Villa Annalisa, Gigante Antonietta, Pellicano Chiara, Radovic Klara, Giannakakis Konstantinos, Casato Milvia, Visentini Marcella
Department of Transitional and Precision Medicine, Sapienza University of Rome, Viale dell'Università 37, 00185 Rome, Italy.
Department of Molecular Medicine, Sapienza University of Rome, Viale dell'Università 37, 00185 Rome, Italy.
J Clin Med. 2025 Jun 19;14(12):4369. doi: 10.3390/jcm14124369.
Cryoglobulinemia is a rare disorder characterized by the presence of abnormal proteins (cryoglobulins) in the blood that precipitate at low temperatures. It presents with a wide clinical spectrum, from mild symptoms to severe, life-threatening disease. In mixed cryoglobulinemia (MC), vascular damage results from immune complexes-typically monoclonal IgM with rheumatoid factor activity and polyclonal IgG (Type II), or polyclonal/oligoclonal IgM and IgG (Type III). These complexes can obstruct small blood vessels, leading to ischemia and leukocytoclastic vasculitis. Renal involvement occurs in about 30% of MC patients and it is a manifestation with poor prognosis. Nowadays, types II and III MC are the most common forms, often linked to autoimmune diseases like Sjögren's syndrome and systemic lupus erythematosus, or to viral infections such as hepatitis B or persisting despite hepatitis C eradication. This review explores renal involvement in MC, offering a comprehensive perspective on current knowledge, including recent advances in pathophysiological understanding, evolving diagnostic strategies, and novel therapeutic approaches.
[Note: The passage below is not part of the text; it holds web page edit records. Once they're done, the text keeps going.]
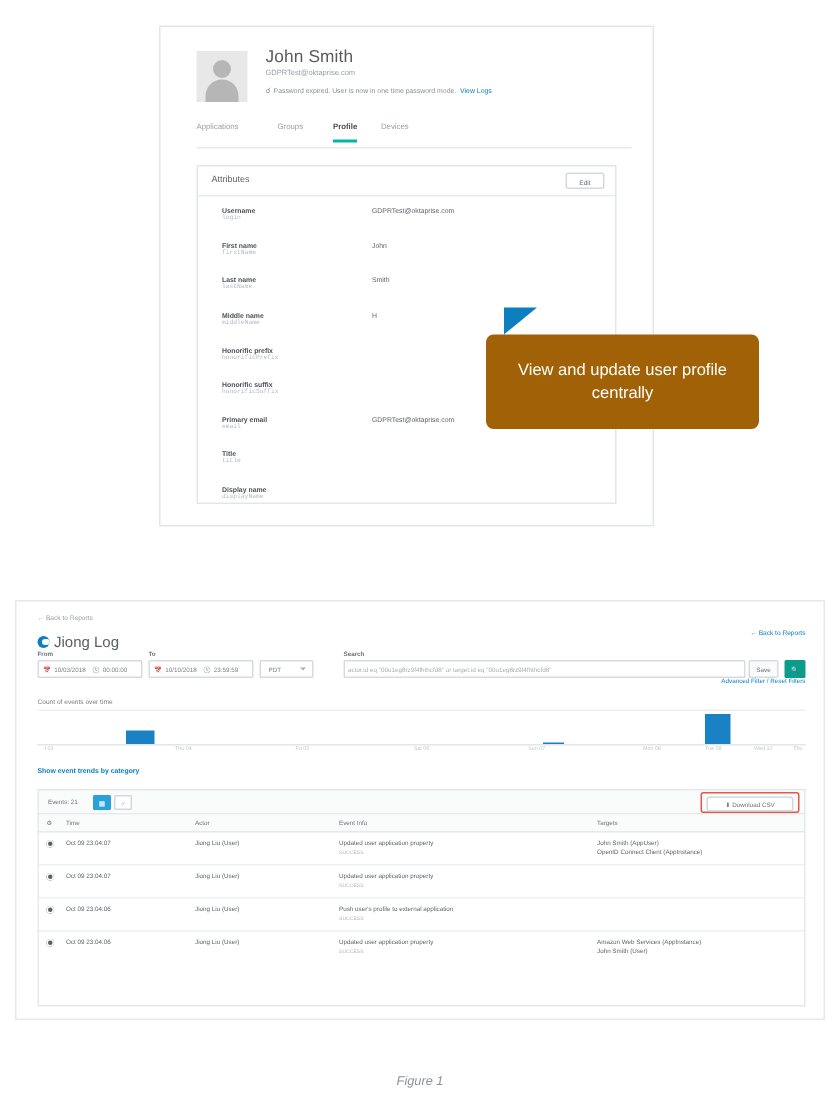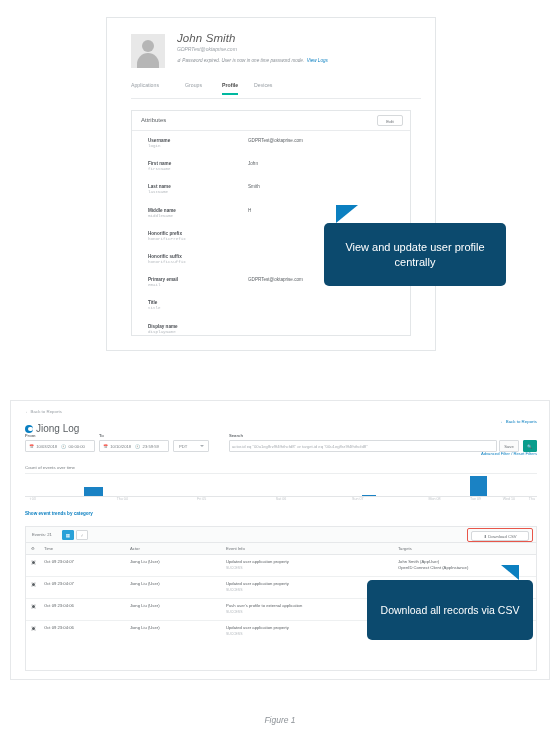--- a/index.html
+++ b/index.html
@@ -26,21 +26,20 @@
     background: #ffffff;
     border: 1px solid #e3e6e8;
     box-sizing: border-box;
   }
   .profile-head {
     position: absolute;
     left: 24px;
     top: 14px;
     right: 31px;
     height: 46px;
-    font-style: italic;
   }
   .avatar {
     position: absolute;
     left: 0;
     top: 2px;
     width: 34px;
     height: 34px;
     background: #e8e8e8;
     overflow: hidden;
   }
@@ -191,21 +190,21 @@
     position: absolute;
     left: 116px;
     top: 0;
     font-size: 4.6px;
     color: #5e6367;
   }
 
   
   .callout {
     position: absolute;
-    background: #0c4a6e;
+    background: #a16207;
     border-radius: 5px;
     color: #ffffff;
     text-align: center;
     display: flex;
     align-items: center;
     justify-content: center;
     line-height: 1.35;
     box-sizing: border-box;
   }
   .callout .tail {
@@ -758,19 +757,15 @@
         <span class="r-main c-time">Oct 09 23:04:06</span>
         <span class="r-main c-actor">Jiong Liu  (User)</span>
         <span class="r-main c-info">Updated user application property</span>
         <span class="r-sub c-info">SUCCESS</span>
         <span class="r-main c-targets">Amazon Web Services  (AppInstance)</span>
         <span class="r-t2 c-targets">John Smith  (User)</span>
       </div>
     </div>
   </div>
 
-  <div class="callout" id="callout-csv">
-    <span class="tail"></span>
-    <span>Download all records via CSV</span>
-  </div>
 
   <div class="fig-caption">Figure 1</div>
 </div>
 
 </body></html>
In this context, "perspectives" refers to the growing recognition of the shifting epidemiology of MC-particularly the changing etiological landscape following hepatitis C virus eradication-as well as the integration of emerging clinical and pathological entities such as cryofibrinogenemia and monoclonal gammopathy of renal significance into diagnostic and management frameworks. Furthermore, the review highlights current therapeutic strategies recognized as most effective, emphasizing the importance of a multidisciplinary and multimodal approach that combines etiological treatment, B-cell-targeted therapy (notably rituximab), plasma exchange in selected cases, and comprehensive supportive care for renal and systemic complications. Moreover, the landscape of management could be enriched in future years, since clinical trials are ongoing to explore novel therapies for refractory or relapsing cases of MC with renal involvement.
冷球蛋白血症是一种罕见的疾病,其特征是血液中存在在低温下会沉淀的异常蛋白质(冷球蛋白)。它具有广泛的临床谱,从轻微症状到严重的、危及生命的疾病。在混合性冷球蛋白血症(MC)中,血管损伤是由免疫复合物引起的——典型情况是具有类风湿因子活性的单克隆IgM和多克隆IgG(II型),或多克隆/寡克隆IgM和IgG(III型)。这些复合物会阻塞小血管,导致局部缺血和白细胞破碎性血管炎。约30%的MC患者会出现肾脏受累,这是一种预后不良的表现。如今,II型和III型MC是最常见的形式,通常与自身免疫性疾病如干燥综合征和系统性红斑狼疮有关,或与病毒感染如乙型肝炎有关,或在丙型肝炎根除后仍持续存在。本综述探讨了MC中的肾脏受累情况,对当前知识提供了全面的视角,包括病理生理理解的最新进展、不断发展的诊断策略和新的治疗方法。在这种背景下,“视角”指的是对MC流行病学变化的日益认识——特别是丙型肝炎病毒根除后病因格局的变化——以及将新兴的临床和病理实体如冷纤维蛋白原血症和具有肾脏意义的单克隆丙种球蛋白病纳入诊断和管理框架。此外,该综述强调了目前被认为最有效的治疗策略,强调了多学科和多模式方法的重要性,这种方法结合了病因治疗、B细胞靶向治疗(特别是利妥昔单抗)、在特定病例中进行血浆置换以及对肾脏和全身并发症的全面支持治疗。此外,由于正在进行临床试验以探索针对伴有肾脏受累的难治性或复发性MC病例的新疗法,未来几年管理格局可能会更加丰富。